The invention may also be used in an automatic alignment of the guide rails. An alignment apparatus for aligning guide rails may be used in an automatic alignment process. The alignment apparatus may be supported on an installation platform. Each end of an alignment unit in the alignment apparatus may be supported on the two opposite guide rails. Each end of a positioning unit in the alignment apparatus may on the other hand be supported on opposite wall structures and/or on dividing beams and/or on brackets in the shaft. A mechanic may operate the alignment apparatus via a control unit. The alignment of the guide rails may thus be done automatically with the alignment apparatus based on the measurements from the plumb lines. Opposite guide rails may thus be aligned automatically with the alignment apparatus in relation to a second direction i.e. the direction between the guide rails (DBG) and in relation to a third direction i.e. the direction between the back wall and the front wall of the shaft (BTF). The mechanic may travel on the installation platform or the mechanic may control the alignment from a position outside the shaft. The controller of the alignment apparatus will receive an estimate of the correct position of the guide rail based on the position data stored in the memory. The spring back of the guide rail is taken into consideration in the estimate. The operator positions the guide rail into the estimated correct position with the alignment apparatus after which the bolts of the bracket are tightened and the guide rail is released. The spring back occurs, but it has already been taken into consideration in the estimate i.e. the guide rail will be in the correct position after the spring back has occurred.

The invention may be used in aligning the guide rails in a new installation and in re-adjusting the alignment of the guide rails in an existing elevator.

The invention comprises measuring a first position of the guide rail after the bracket bolts have been opened, measuring a second position of the guide rail after the adjustment of the guide rail into a desired position, measuring a third position of the guide rail after the bracket bolts have been tightened and the guide rail has been released, storing the measured position data in a memory, and using the measured position data stored in the memory for adjusting guide rails. The data may be collected from earlier alignment processes in the same shaft and/or from several earlier alignment processes in different shafts. Each position of the guide rail is measured in the horizontal plane. The coordinates in the second direction i.e. the direction between the guide rails (DBG) and in the third direction i.e. the direction from the back wall to the front wall (BTF) are measured.

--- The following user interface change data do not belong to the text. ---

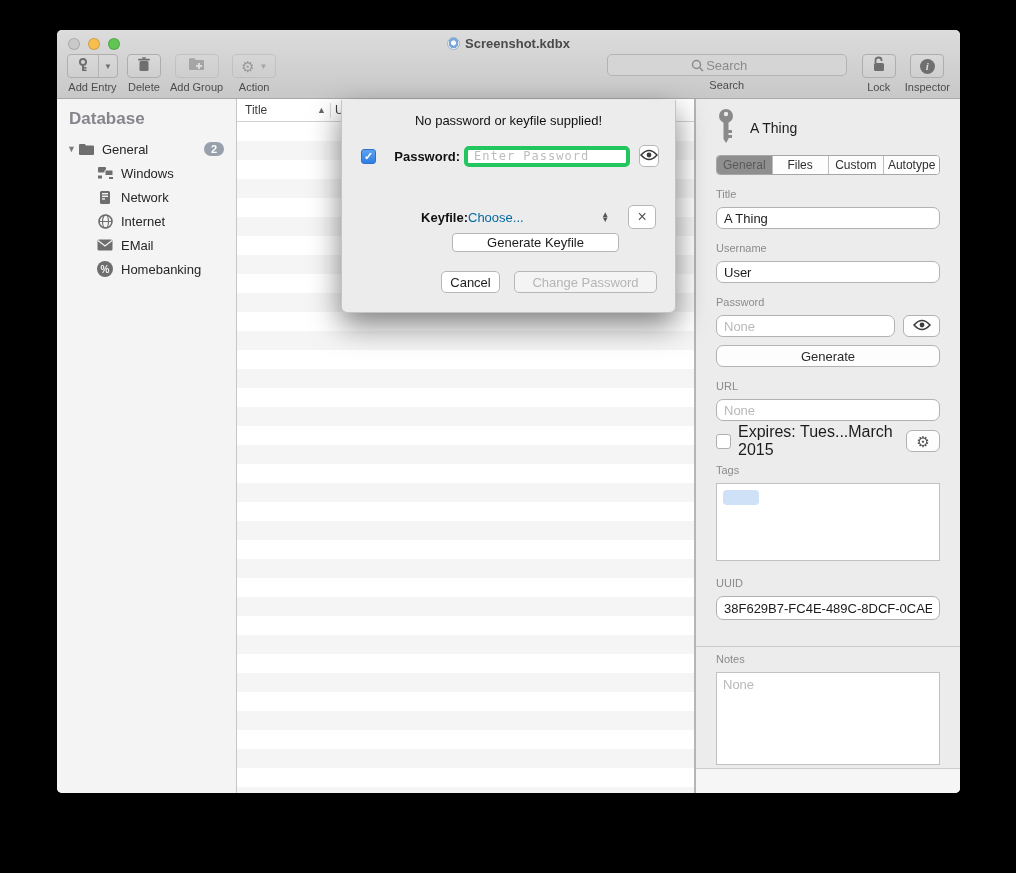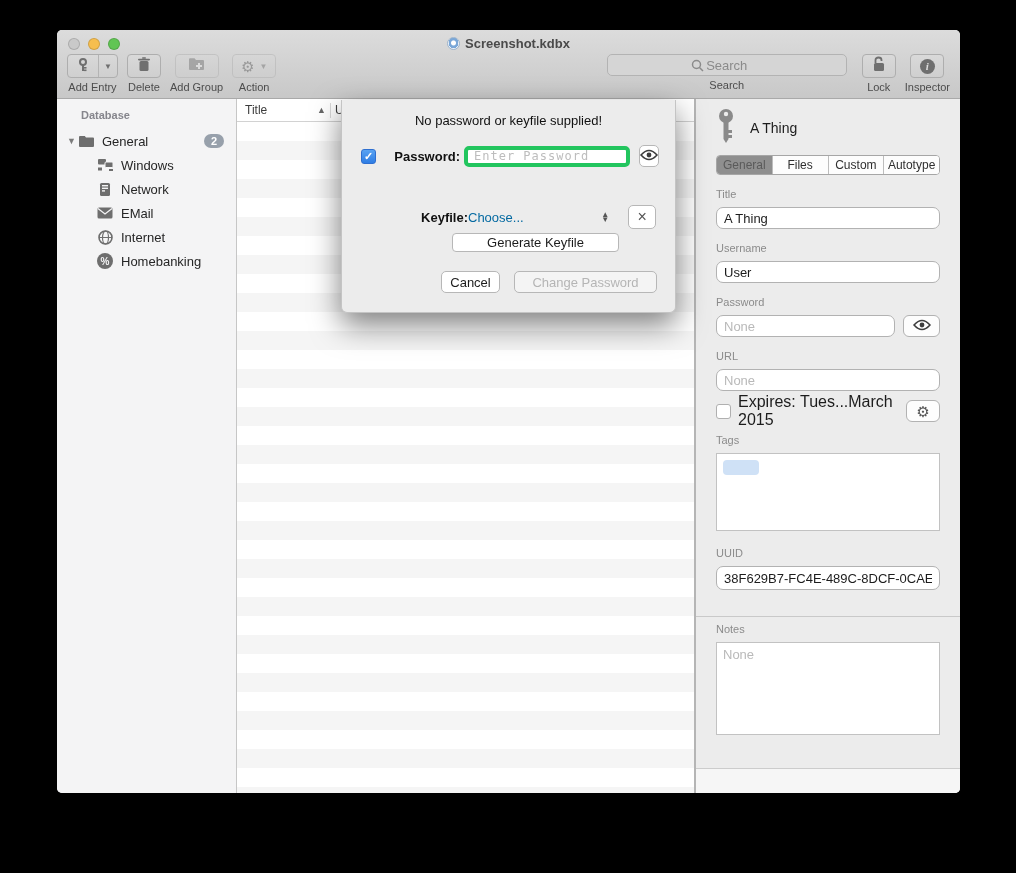"Database" .side-header { font-size: 11px -> 17px; padding: 2px 0 8px 24px -> 2px 0 8px 12px }
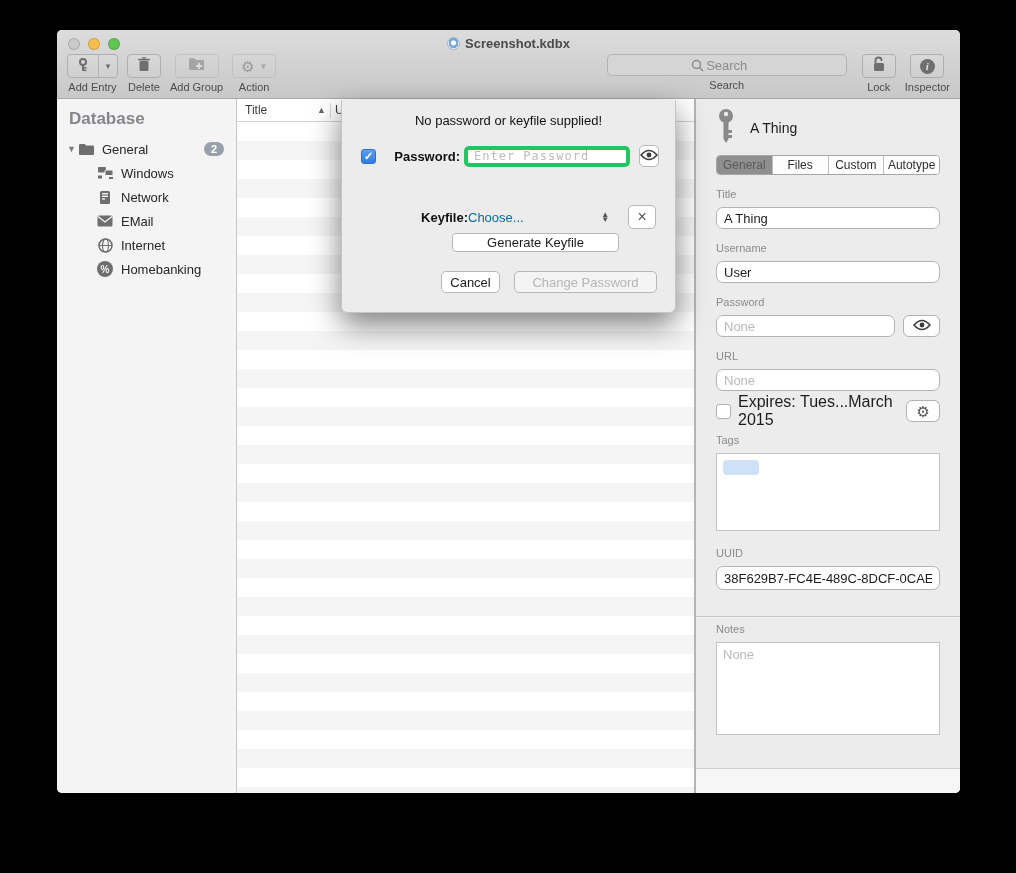"EMail" div.srow { order: before "Internet" -> after "Internet" }
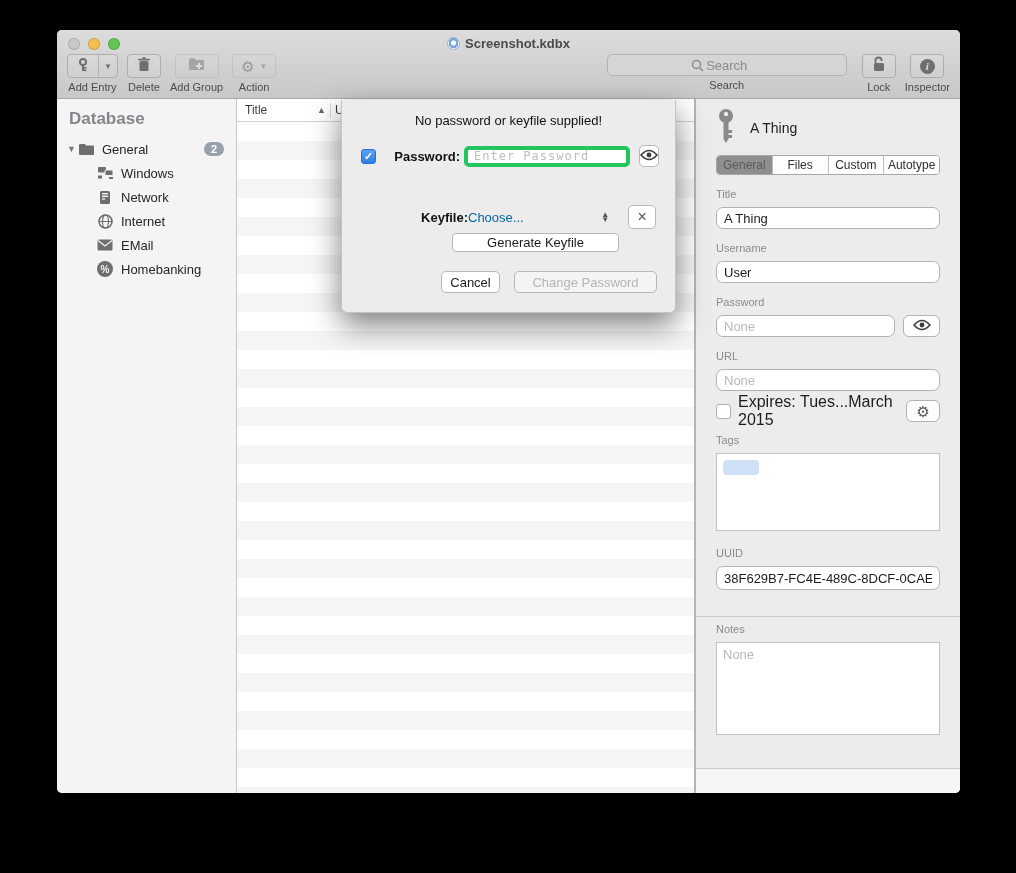"Generate" div.wide-btn { html: none -> <div>Generate</div> }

The measured position data of the guide rails may be categorized by at least one of the parameters in a first group of parameters or any combination of the parameters in the first group of parameters comprising: the type of guide rail, the type of fastening bracket, the number of the fastening bracket, the type of clips, the bracket distance, and optionally the type of divider beam. The type of divider beam is naturally not relevant in installations in which divider beams are not used i.e. the guide rails are attached directly to the wall structure in the shaft. The number of the fastening bracket may refer to the number of the fastening bracket calculated in the height direction of the shaft. The type of clips refers to the clips that are used to attach the guide rail to the fastening bracket.

The adjustment of the guide rail based on the earlier stored position data may be done so that the nearest match for the bracket to be adjusted is searched from the position data in the memory after which the output i.e. the measured spring back is used to correct the rail adjustment.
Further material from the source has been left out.